Let us be clear here: most Sardinians do not put fruit in salads. Their puritanical attitude to food means their salad components barely even extend to lemon juice or vinegar. A salad in Sardinia generally means green lettuce dressed only with olive oil and salt. It’s delicious, the oil is so good it couldn’t fail to be.
But then, as I said in the introduction to this book, cookery is full of contradictions. Recipes are made by people, and people are contrary beings. Sards love to pair the salt of cured hams with the sweet clarity of melon, or the sun-ripe jamminess of figs.
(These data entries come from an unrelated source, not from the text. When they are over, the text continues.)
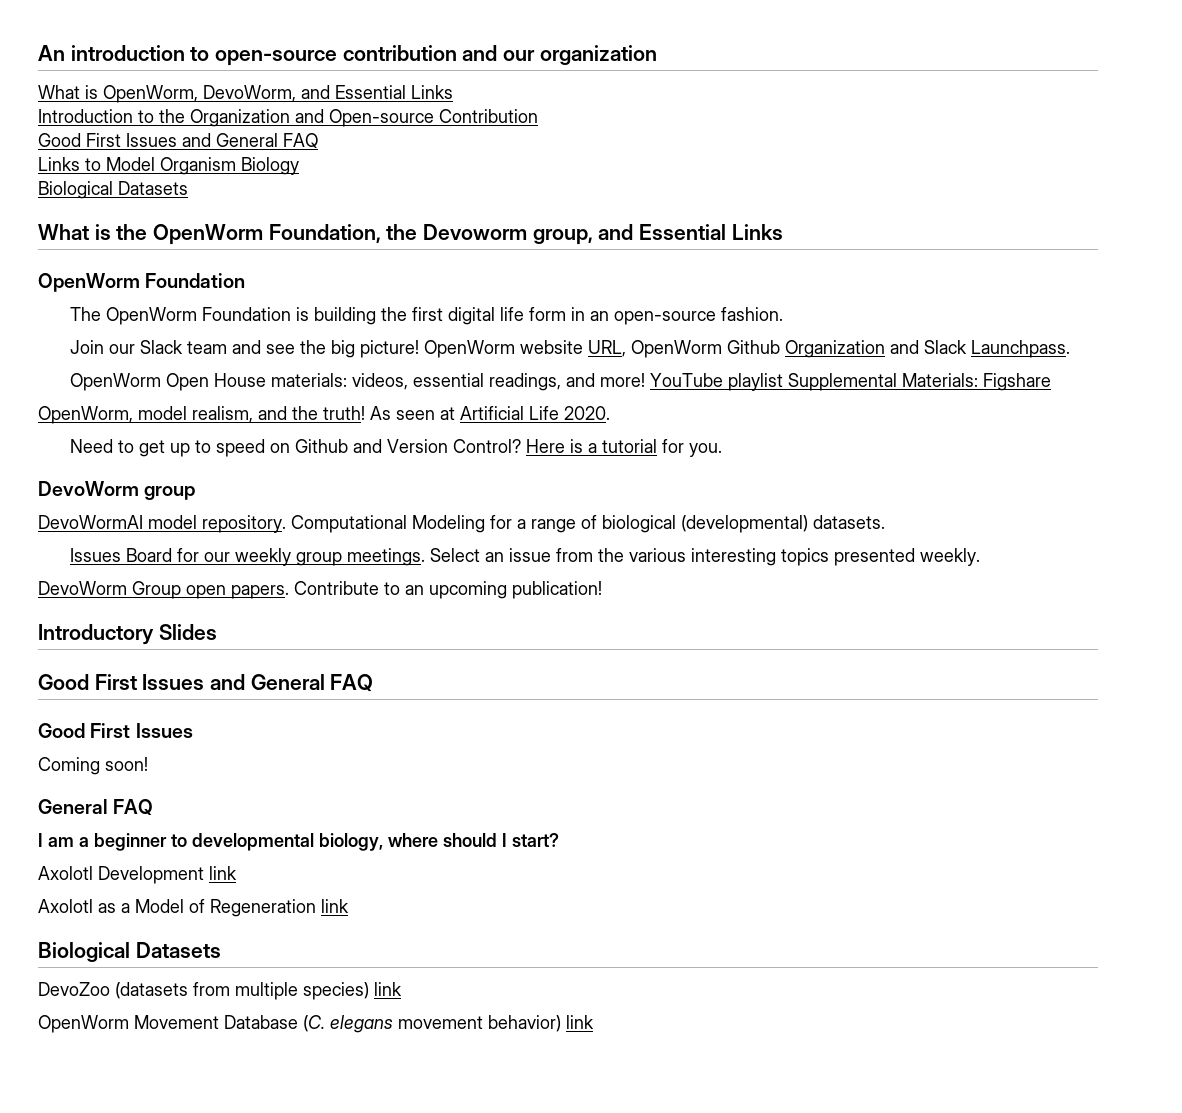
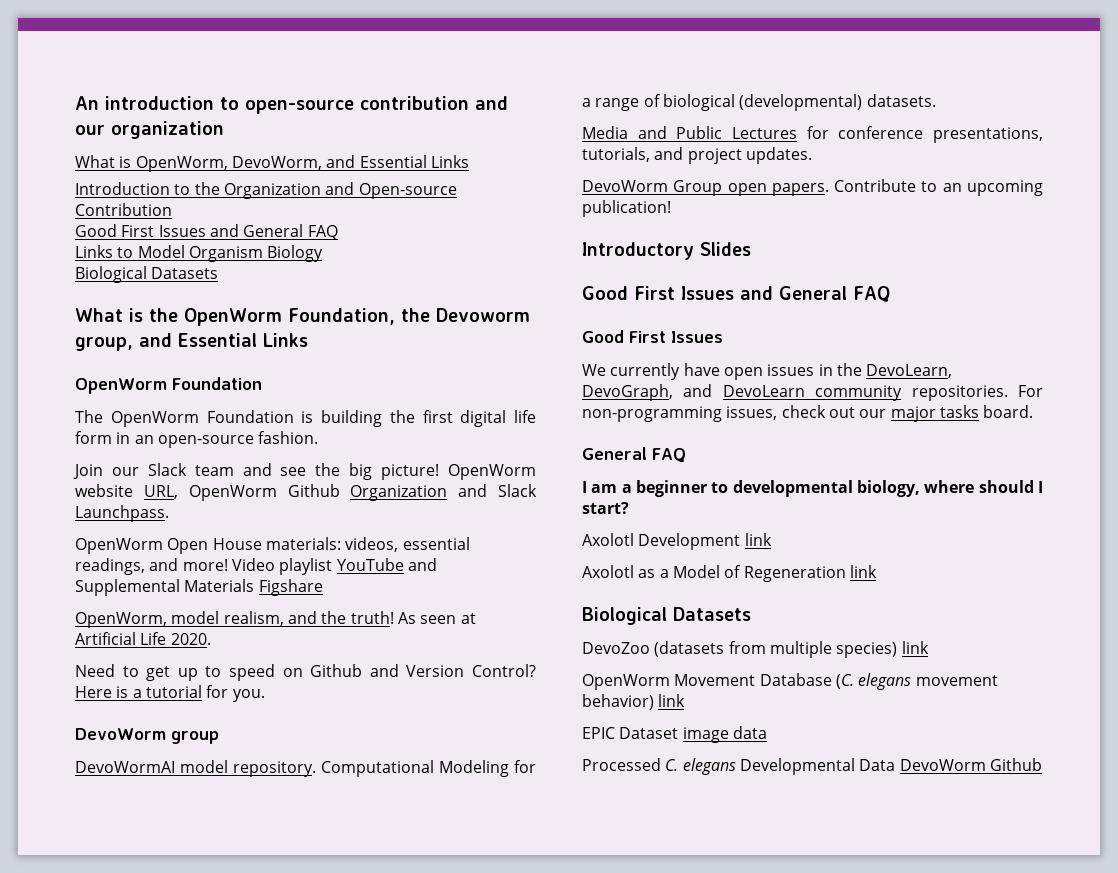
- YouTube playlist Supplemental Materials: Figshare
+ Video playlist YouTube and Supplemental Materials Figshare
- Issues Board for our weekly group meetings. Select an issue from the various interesting topics presented weekly.
+ Media and Public Lectures for conference presentations, tutorials, and project updates.
- Coming soon!
+ We currently have open issues in the DevoLearn, DevoGraph, and DevoLearn community repositories. For non-programming issues, check out our major tasks board.
+ EPIC Dataset image data
+ Processed C. elegans Developmental Data DevoWorm Github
Here I have taken this idea and spun it out into an ensemble salad.
I love to eat fruit in salads, and I have made such sweet-savoury combinations often, and they are (mostly) well received, despite a few rumblings about the English being ‘strange’ and all our food being ‘confused’, which are par for the course. This salad is a celebration of some of the best ingredients, and one of my favourite things to eat when the figs are ripe. Vive la revolution!
6 ripe black figs
6 slices of speck or prosciutto
60g ricotta salata, shaved
A head of radicchio or other bitter leaf
1 bunch/bag of rocket or small green leaf of your choice
Juice and zest of 1 small lemon
15g grated parmesan
4 tbsp best extra virgin olive oil
Good pinch of salt
Make a rough dressing by mixing the salt, lemon juice and zest, parmesan and olive oil. Shave the ricotta salata (using a knife or peeler). Rip open the figs and arrange them on a serving platter. Dress the leaves well and arrange them over the figs. Scatter over the ricotta and dot the speck slices around. Drizzle with extra oil and serve.